[DATA TO USE]

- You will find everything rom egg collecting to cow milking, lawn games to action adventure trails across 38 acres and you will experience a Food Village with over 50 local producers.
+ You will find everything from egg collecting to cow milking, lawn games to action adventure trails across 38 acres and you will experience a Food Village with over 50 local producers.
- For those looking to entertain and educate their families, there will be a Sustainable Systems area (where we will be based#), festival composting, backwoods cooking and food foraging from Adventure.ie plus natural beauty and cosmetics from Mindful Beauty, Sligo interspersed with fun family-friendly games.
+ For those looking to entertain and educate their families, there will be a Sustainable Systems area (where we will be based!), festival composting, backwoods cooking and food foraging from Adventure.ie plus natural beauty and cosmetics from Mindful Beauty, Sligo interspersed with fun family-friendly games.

[/DATA TO USE]
[DATA TO USE]

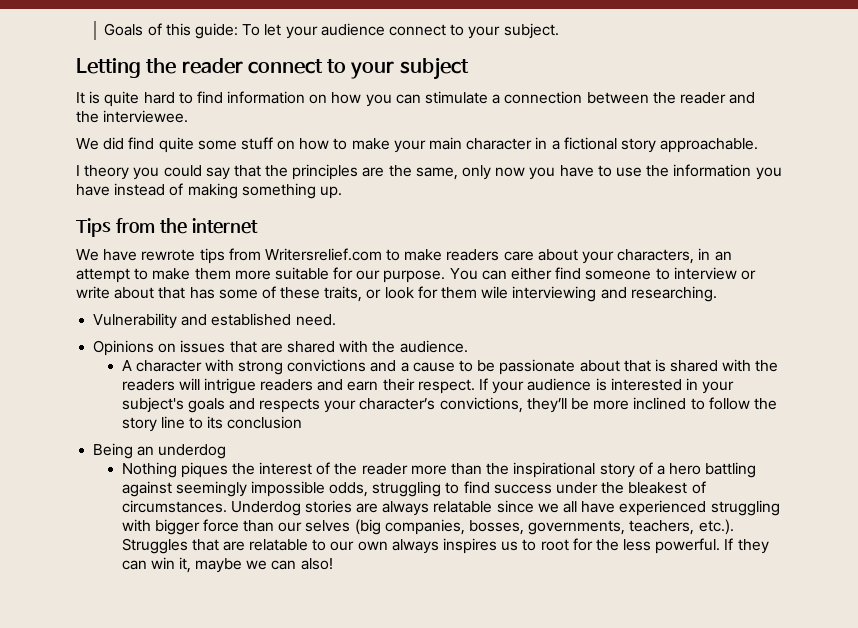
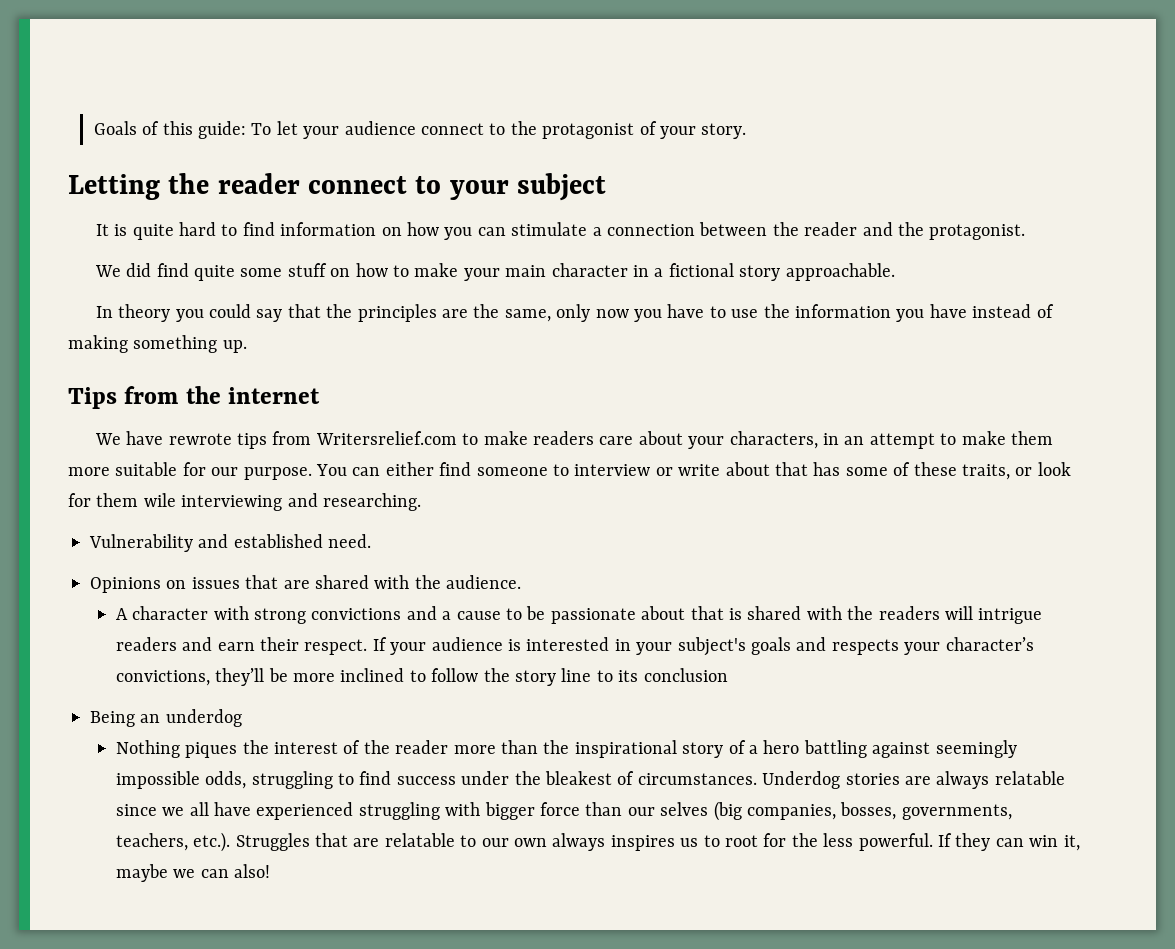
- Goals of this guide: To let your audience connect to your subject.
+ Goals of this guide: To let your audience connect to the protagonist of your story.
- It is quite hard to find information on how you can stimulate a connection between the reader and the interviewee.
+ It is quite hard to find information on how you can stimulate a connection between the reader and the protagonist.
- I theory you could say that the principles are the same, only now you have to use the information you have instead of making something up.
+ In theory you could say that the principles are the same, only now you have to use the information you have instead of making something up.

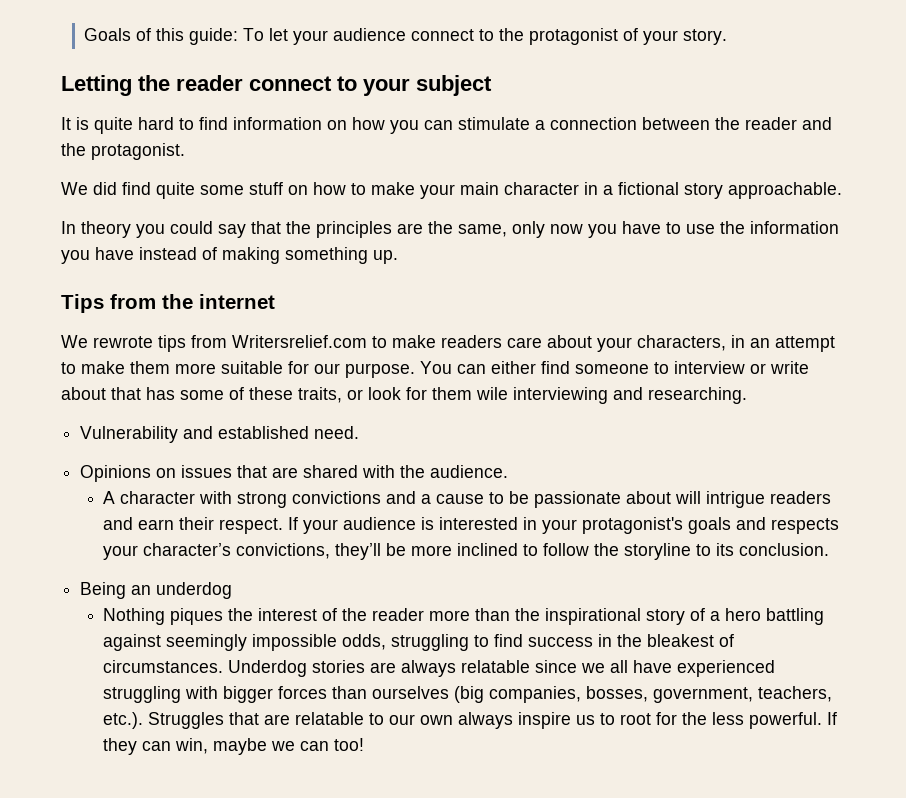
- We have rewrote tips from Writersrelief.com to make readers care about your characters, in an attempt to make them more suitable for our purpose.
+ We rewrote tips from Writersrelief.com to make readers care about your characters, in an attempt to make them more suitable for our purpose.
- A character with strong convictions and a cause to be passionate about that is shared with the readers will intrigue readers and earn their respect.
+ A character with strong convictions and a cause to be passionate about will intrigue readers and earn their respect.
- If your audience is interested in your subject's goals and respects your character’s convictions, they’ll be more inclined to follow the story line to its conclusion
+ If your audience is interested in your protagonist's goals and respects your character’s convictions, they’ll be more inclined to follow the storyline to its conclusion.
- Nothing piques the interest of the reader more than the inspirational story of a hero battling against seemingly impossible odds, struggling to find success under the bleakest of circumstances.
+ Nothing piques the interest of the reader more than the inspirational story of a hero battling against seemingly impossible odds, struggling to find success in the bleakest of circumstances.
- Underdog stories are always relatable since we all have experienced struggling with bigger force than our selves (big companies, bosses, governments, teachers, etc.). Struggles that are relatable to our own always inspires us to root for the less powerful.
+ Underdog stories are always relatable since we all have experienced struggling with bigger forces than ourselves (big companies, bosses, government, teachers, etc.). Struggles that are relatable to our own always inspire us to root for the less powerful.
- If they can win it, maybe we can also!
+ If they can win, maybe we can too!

[/DATA TO USE]

_TASK BRIEF_:
In the records above, how many lines include "cause"? Answer with the number alone.

_ANSWER TO THIS EXERCISE_:
2